**EXERCISE AIM**. Every line of the entries below that carries the string "software" should be copied.

**RECORDS FOR THIS EXERCISE**.
****************

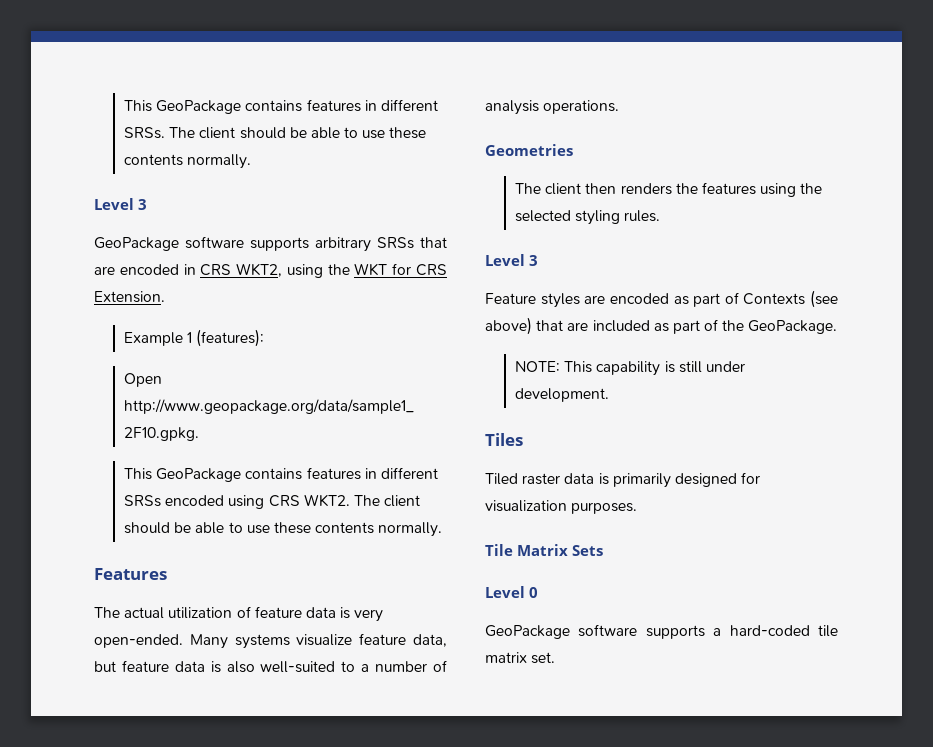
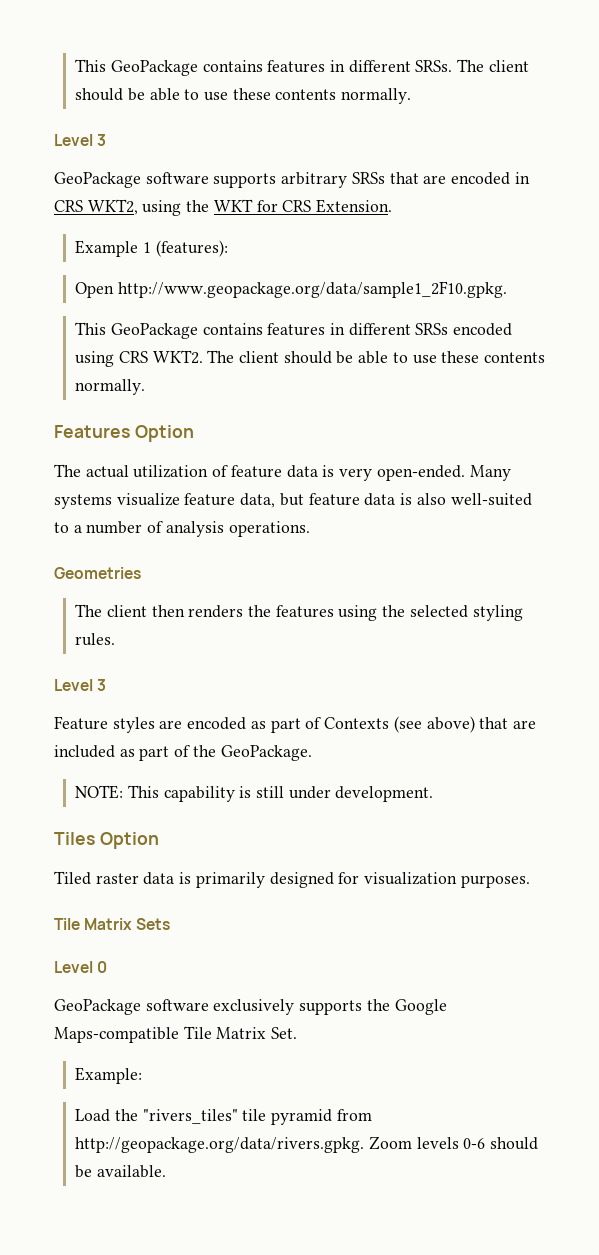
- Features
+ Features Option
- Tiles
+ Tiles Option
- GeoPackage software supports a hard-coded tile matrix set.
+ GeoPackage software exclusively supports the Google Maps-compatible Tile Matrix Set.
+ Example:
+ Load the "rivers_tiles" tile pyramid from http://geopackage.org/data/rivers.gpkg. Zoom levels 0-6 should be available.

****************

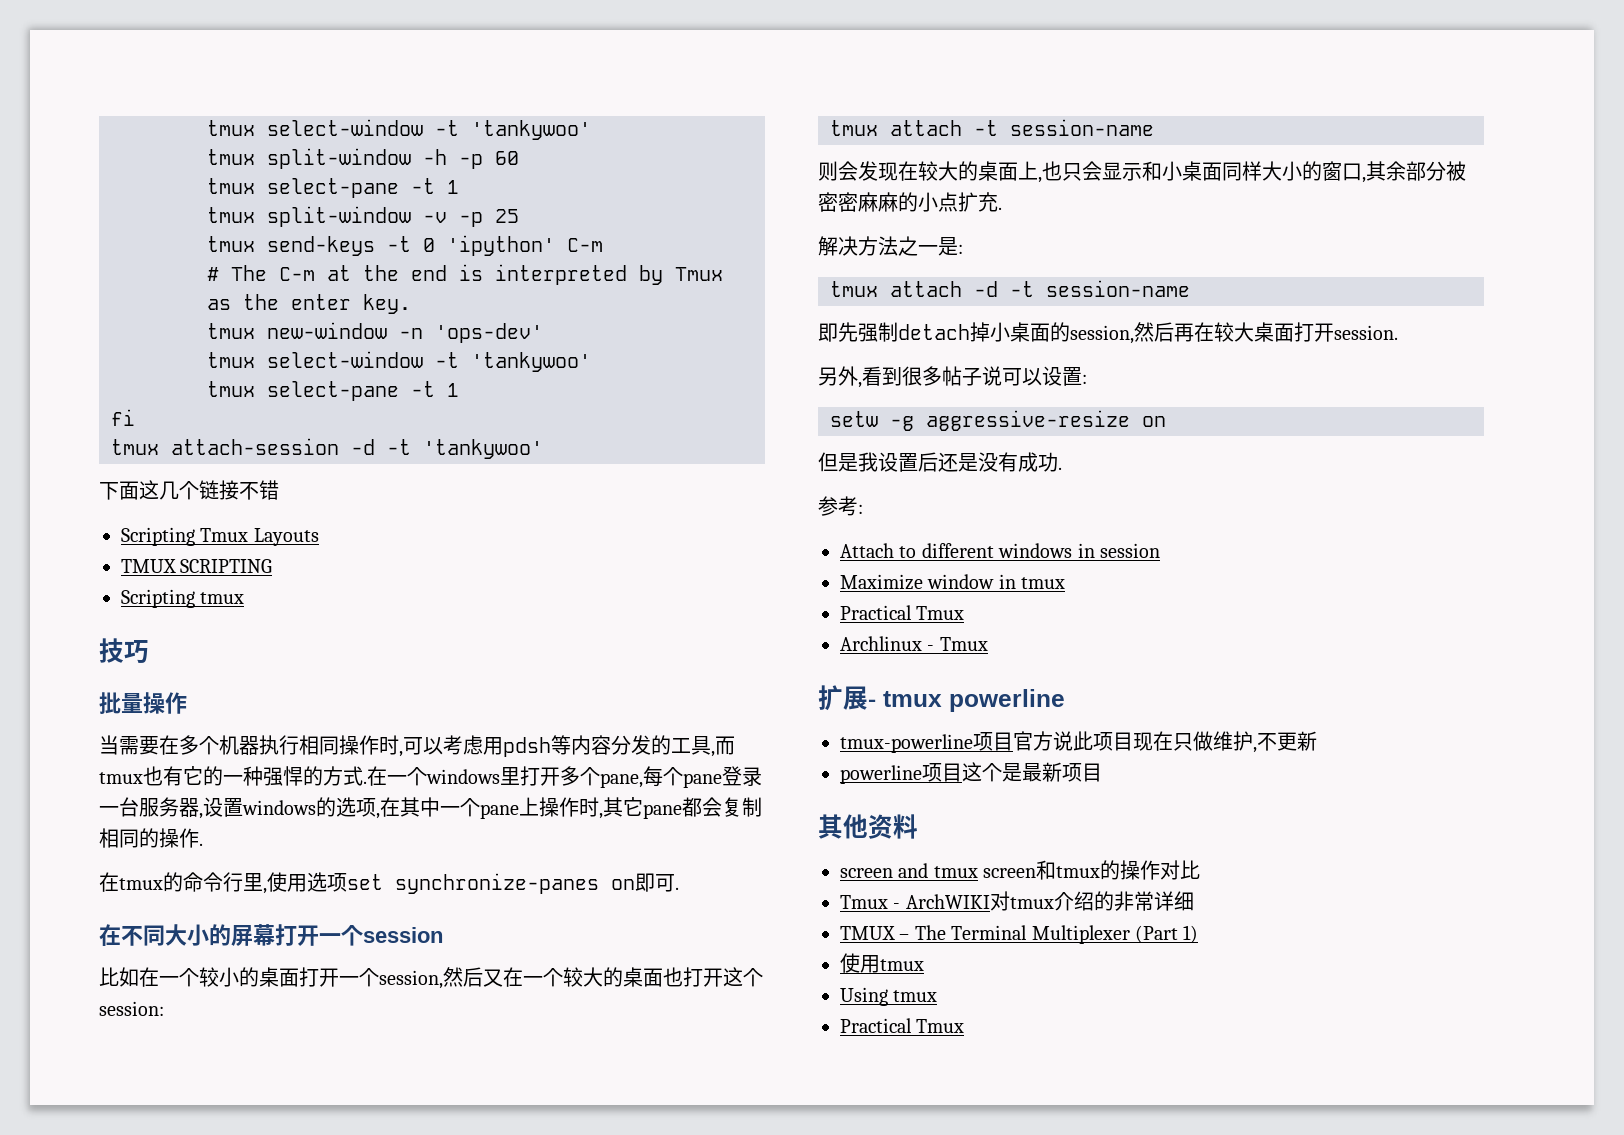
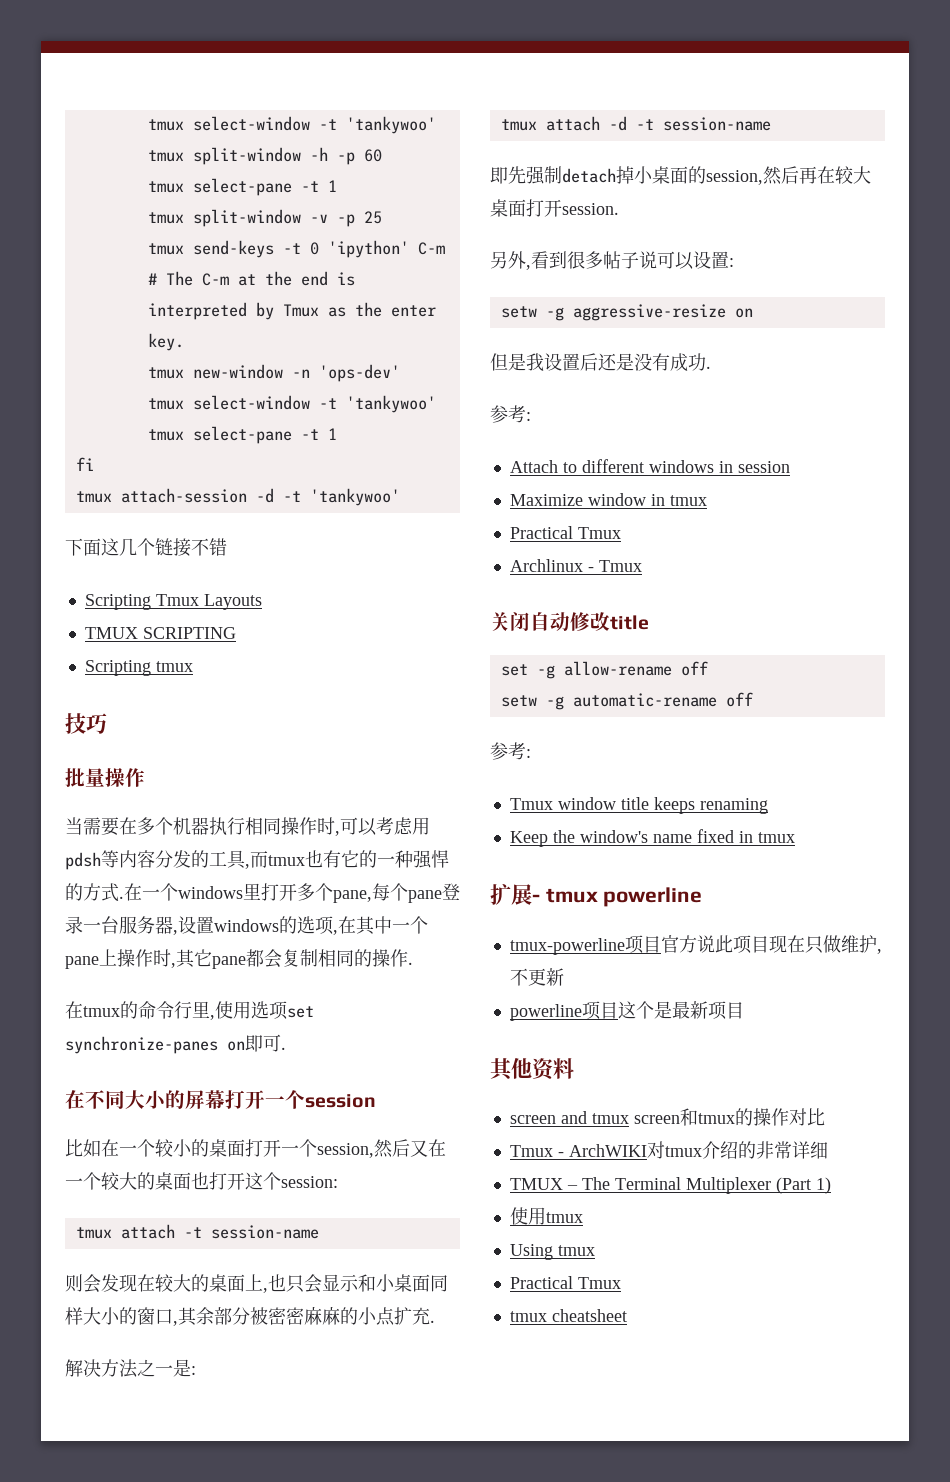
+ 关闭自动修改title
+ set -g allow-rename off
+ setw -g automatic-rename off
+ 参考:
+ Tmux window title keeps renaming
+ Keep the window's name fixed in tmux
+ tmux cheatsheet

****************

**ANSWER TO THIS EXERCISE**.
- GeoPackage software supports a hard-coded tile matrix set.
+ GeoPackage software exclusively supports the Google Maps-compatible Tile Matrix Set.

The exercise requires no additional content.